Lee and Rubio have made clear that Democrats cannot pass Romney’s child allowance on a bipartisan basis; there will not be ten GOP votes in the Senate for a child aid program that doesn’t punish the poor. Fortunately, Democrats have already initiated the budget reconciliation process, which empowers them to pass legislation out of the Senate on a party-line vote. Reversing a small portion of Donald Trump’s tax cuts for the rich would be sufficient to cover the cost of Romney’s program. Democrats should just take the good parts of the Utah senator’s proposal, and ditch its imperfect funding mechanism.
Wherever the child allowance debate goes from here, it’s worth taking a moment to reflect on how far it’s already moved. Twenty-five years ago, a Democratic president effectively made slashing aid to poor families a cornerstone of his domestic agenda. Today, a Republican from one of the reddest states in the country is fighting to give tens of thousands of dollars to every poor family, dispensed in monthly increments for the full length of their kids’ childhoods.
Romney’s proposal didn’t come out of nowhere.
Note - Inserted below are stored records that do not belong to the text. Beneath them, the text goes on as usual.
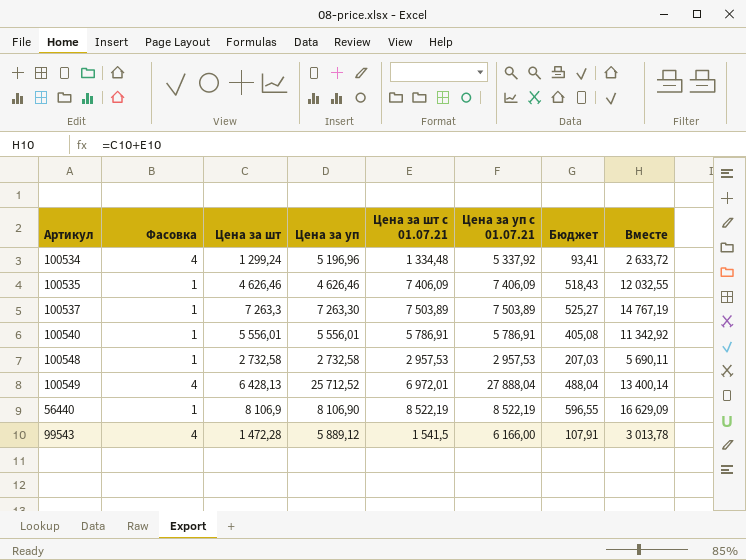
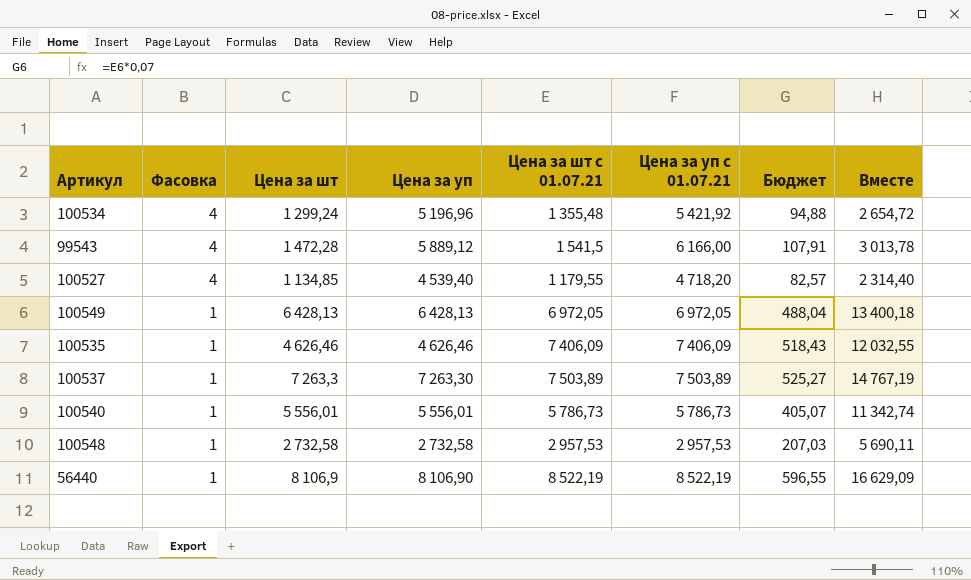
row order: none -> Фасовка descending
100534 | Цена за шт с 01.07.21: 1 334,48 -> 1 355,48
100534 | Цена за уп с 01.07.21: 5 337,92 -> 5 421,92
100534 | Бюджет: 93,41 -> 94,88
100534 | Вместе: 2 633,72 -> 2 654,72
row 100527: none -> 4 | 1 134,85 | 4 539,40 | 1 179,55 | 4 718,20 | 82,57 | 2 314,40
100549 | Фасовка: 4 -> 1
100549 | Цена за уп: 25 712,52 -> 6 428,13
100549 | Цена за шт с 01.07.21: 6 972,01 -> 6 972,05
100549 | Цена за уп с 01.07.21: 27 888,04 -> 6 972,05
100549 | Вместе: 13 400,14 -> 13 400,18
100540 | Цена за шт с 01.07.21: 5 786,91 -> 5 786,73
100540 | Цена за уп с 01.07.21: 5 786,91 -> 5 786,73
100540 | Бюджет: 405,08 -> 405,07
100540 | Вместе: 11 342,92 -> 11 342,74

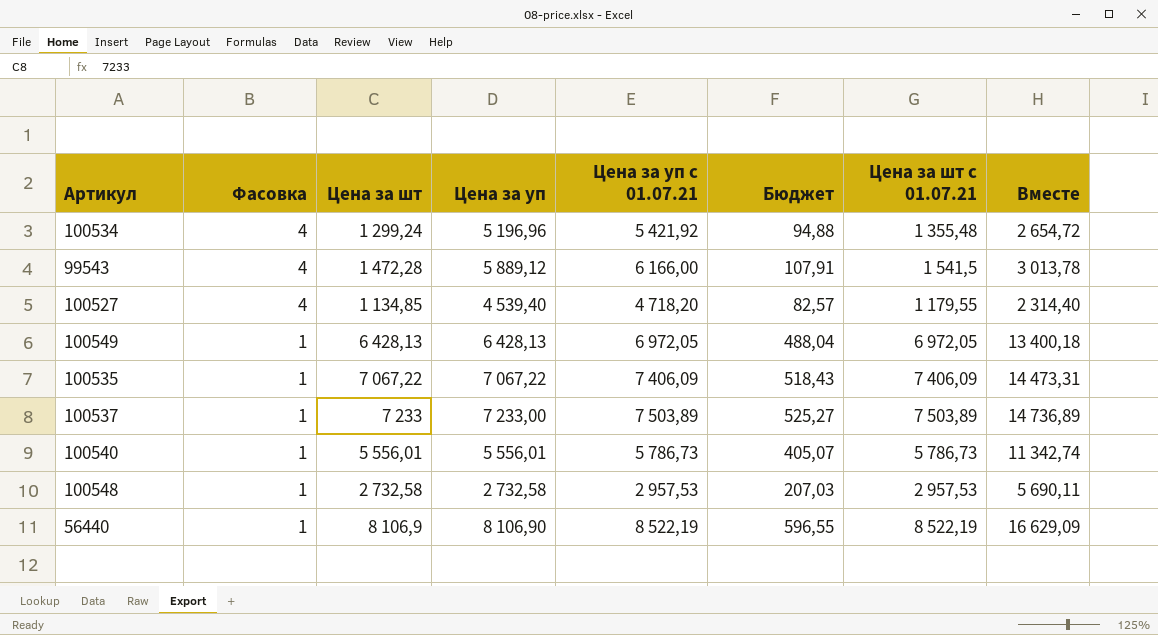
column Цена за шт с 01.07.21 | position: 5 -> 7
100535 | Цена за шт: 4 626,46 -> 7 067,22
100535 | Цена за уп: 4 626,46 -> 7 067,22
100535 | Вместе: 12 032,55 -> 14 473,31
100537 | Цена за шт: 7 263,3 -> 7 233
100537 | Цена за уп: 7 263,30 -> 7 233,00
100537 | Вместе: 14 767,19 -> 14 736,89

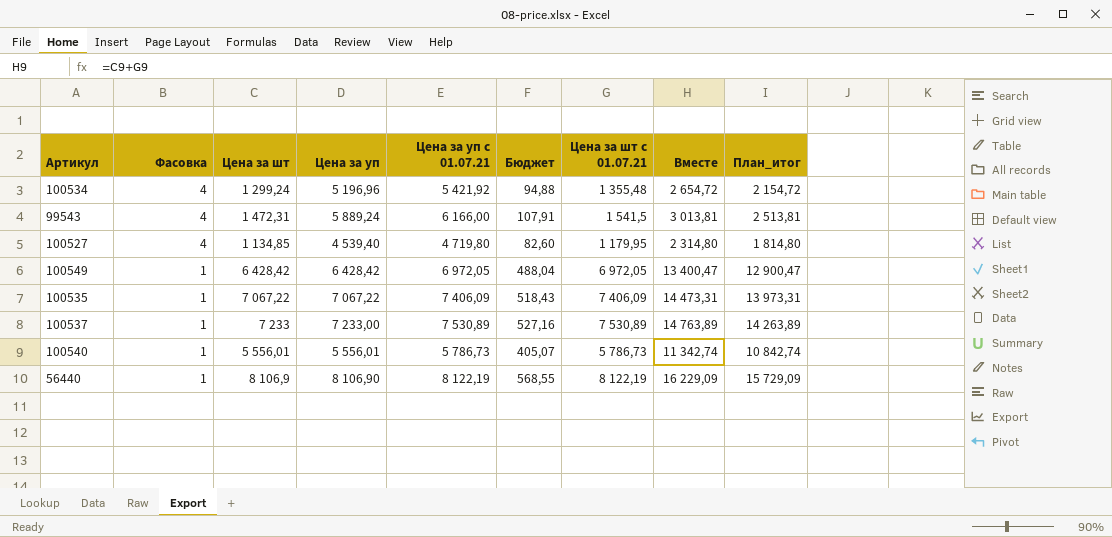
column План_итог | formula: none -> [Вместе] - 500
row 100548: 1 | 2 732,58 | 2 732,58 | 2 957,53 | 207,03 | 2 957,53 | 5 690,11 -> none
99543 | Цена за шт: 1 472,28 -> 1 472,31
99543 | Цена за уп: 5 889,12 -> 5 889,24
99543 | Вместе: 3 013,78 -> 3 013,81
100527 | Цена за уп с 01.07.21: 4 718,20 -> 4 719,80
100527 | Бюджет: 82,57 -> 82,60
100527 | Цена за шт с 01.07.21: 1 179,55 -> 1 179,95
100527 | Вместе: 2 314,40 -> 2 314,80
100549 | Цена за шт: 6 428,13 -> 6 428,42
100549 | Цена за уп: 6 428,13 -> 6 428,42
100549 | Вместе: 13 400,18 -> 13 400,47
100537 | Цена за уп с 01.07.21: 7 503,89 -> 7 530,89
100537 | Бюджет: 525,27 -> 527,16
100537 | Цена за шт с 01.07.21: 7 503,89 -> 7 530,89
100537 | Вместе: 14 736,89 -> 14 763,89
56440 | Цена за уп с 01.07.21: 8 522,19 -> 8 122,19
56440 | Бюджет: 596,55 -> 568,55
56440 | Цена за шт с 01.07.21: 8 522,19 -> 8 122,19
56440 | Вместе: 16 629,09 -> 16 229,09

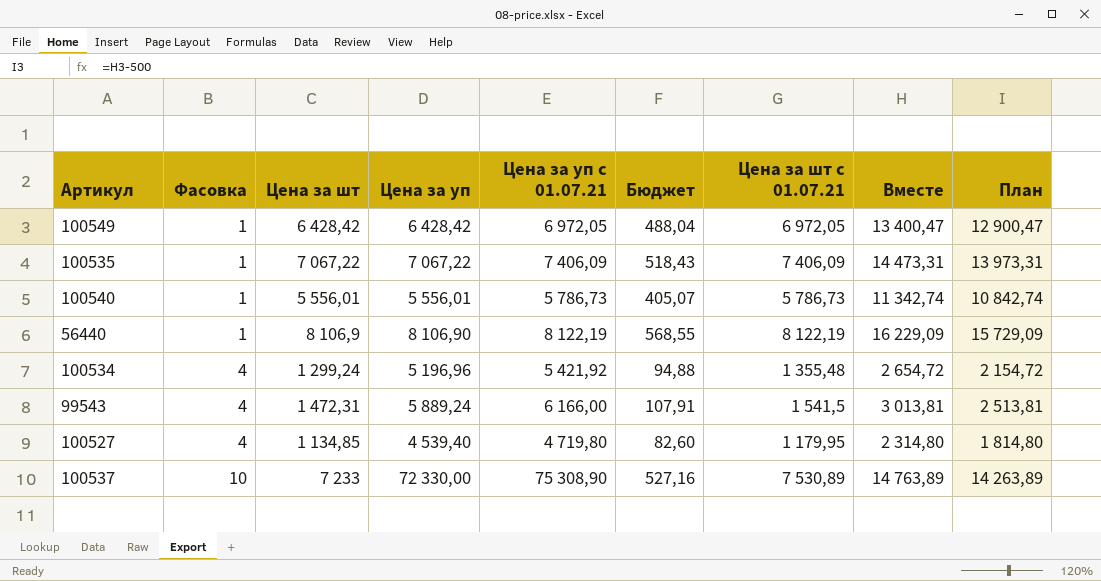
row order: Фасовка descending -> Фасовка ascending
column name: План_итог -> План
100537 | Фасовка: 1 -> 10
100537 | Цена за уп: 7 233,00 -> 72 330,00
100537 | Цена за уп с 01.07.21: 7 530,89 -> 75 308,90

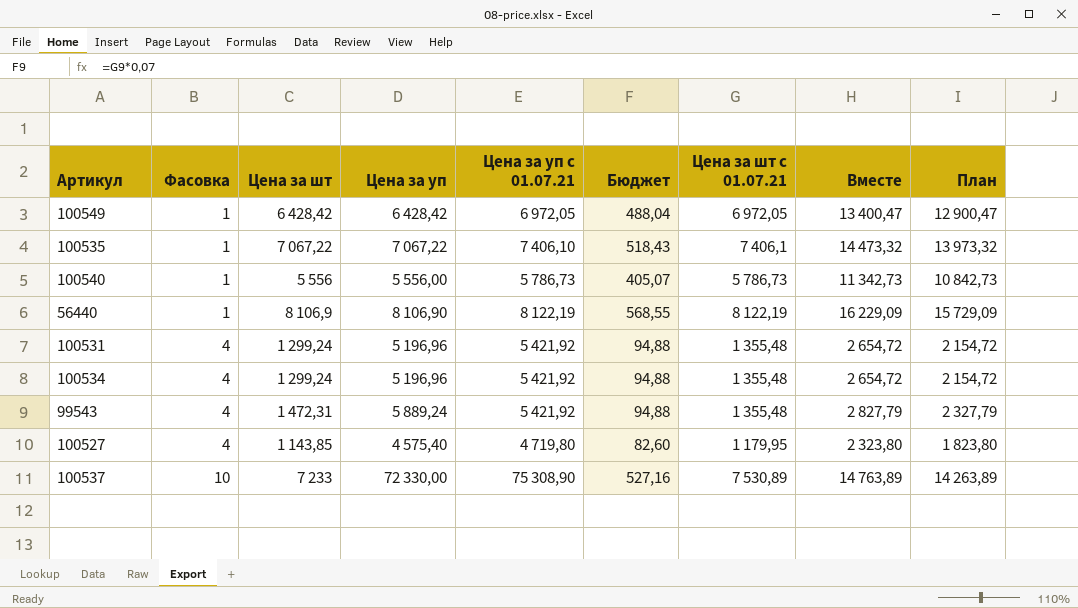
100535 | Цена за уп с 01.07.21: 7 406,09 -> 7 406,10
100535 | Цена за шт с 01.07.21: 7 406,09 -> 7 406,1
100535 | Вместе: 14 473,31 -> 14 473,32
100535 | План: 13 973,31 -> 13 973,32
100540 | Цена за шт: 5 556,01 -> 5 556
100540 | Цена за уп: 5 556,01 -> 5 556,00
100540 | Вместе: 11 342,74 -> 11 342,73
100540 | План: 10 842,74 -> 10 842,73
row 100531: none -> 4 | 1 299,24 | 5 196,96 | 5 421,92 | 94,88 | 1 355,48 | 2 654,72 | 2 154,72
99543 | Цена за уп с 01.07.21: 6 166,00 -> 5 421,92
99543 | Бюджет: 107,91 -> 94,88
99543 | Цена за шт с 01.07.21: 1 541,5 -> 1 355,48
99543 | Вместе: 3 013,81 -> 2 827,79
99543 | План: 2 513,81 -> 2 327,79
100527 | Цена за шт: 1 134,85 -> 1 143,85
100527 | Цена за уп: 4 539,40 -> 4 575,40
100527 | Вместе: 2 314,80 -> 2 323,80
100527 | План: 1 814,80 -> 1 823,80

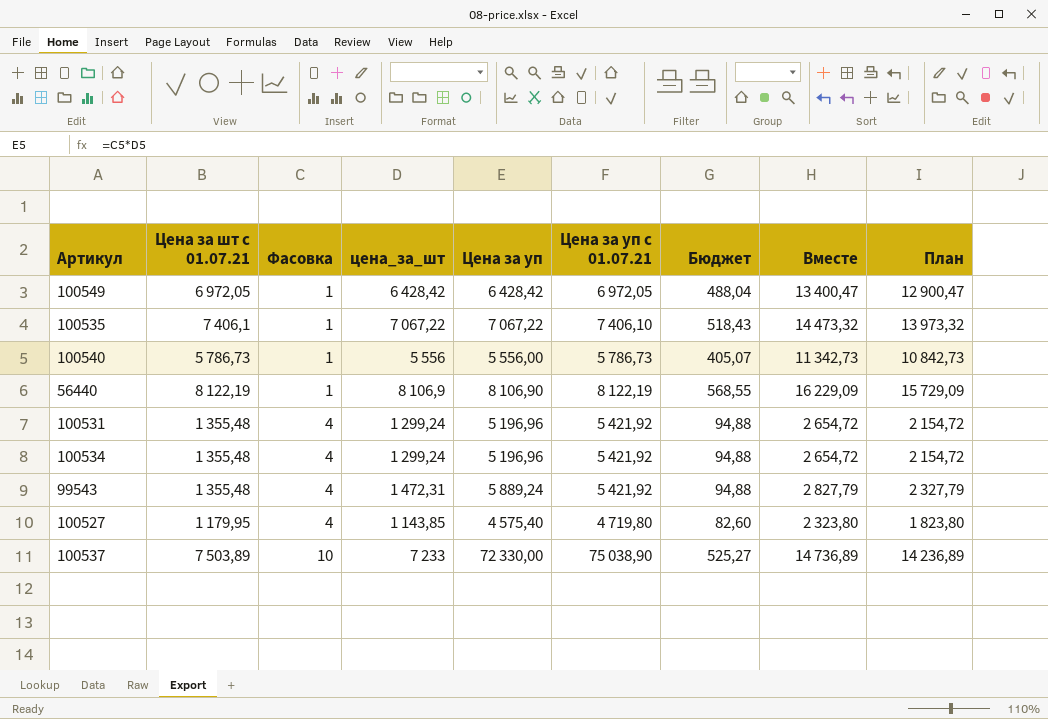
column Цена за шт с 01.07.21 | position: 7 -> 2
column name: Цена за шт -> цена_за_шт
100537 | Цена за шт с 01.07.21: 7 530,89 -> 7 503,89
100537 | Цена за уп с 01.07.21: 75 308,90 -> 75 038,90
100537 | Бюджет: 527,16 -> 525,27
100537 | Вместе: 14 763,89 -> 14 736,89
100537 | План: 14 263,89 -> 14 236,89

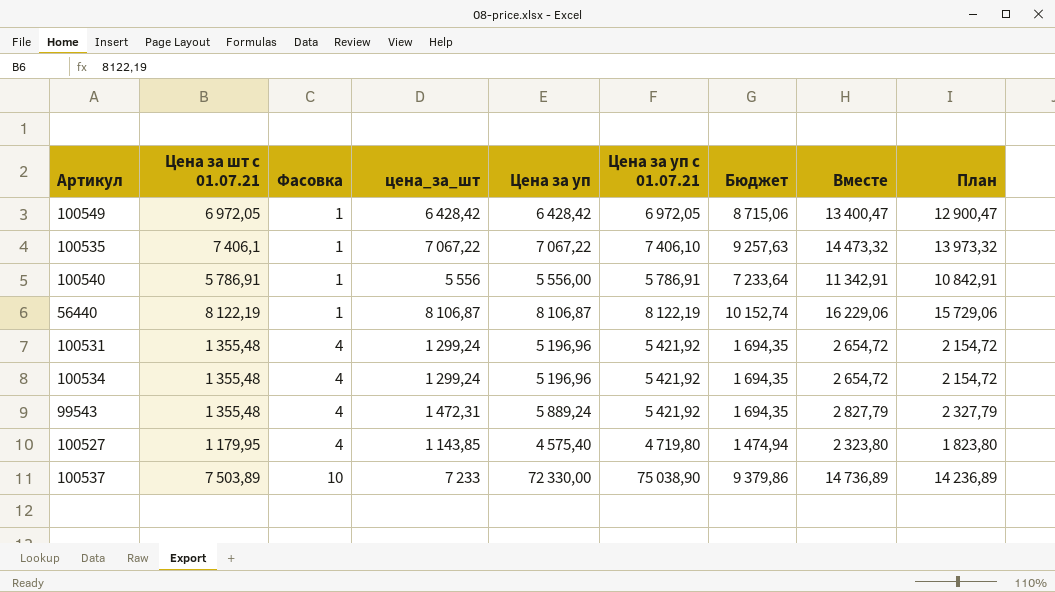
column Бюджет | formula: [Цена за шт с 01.07.21] * 0,07 -> [Цена за шт с 01.07.21] * 1,25
100540 | Цена за шт с 01.07.21: 5 786,73 -> 5 786,91
100540 | Цена за уп с 01.07.21: 5 786,73 -> 5 786,91
100540 | Вместе: 11 342,73 -> 11 342,91
100540 | План: 10 842,73 -> 10 842,91
56440 | цена_за_шт: 8 106,9 -> 8 106,87
56440 | Цена за уп: 8 106,90 -> 8 106,87
56440 | Вместе: 16 229,09 -> 16 229,06
56440 | План: 15 729,09 -> 15 729,06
Progressive Democrats and policy wonks have been making the case for child welfare, and drafting model legislation to deliver it, for years. The COVID crisis then created a political opening for new social transfers: The CARES Act’s $1,200 survival payments shattered the taboo against direct, unconditional cash assistance that had developed following the Reaganite backlash to the welfare state. Those “COVID stimulus checks” alerted the American people to their government’s capacity to help them — and America’s political class, to the electoral benefits of putting cash in their constituents’ hands.
With any luck, the passage of child allowance will teach our polity similar lessons in the power of solidaristic politics to ease our collective burdens. And then maybe, just maybe, no Republican presidential nominee will ever again feel compelled to advertise his contempt for those who receive “free stuff” from the government.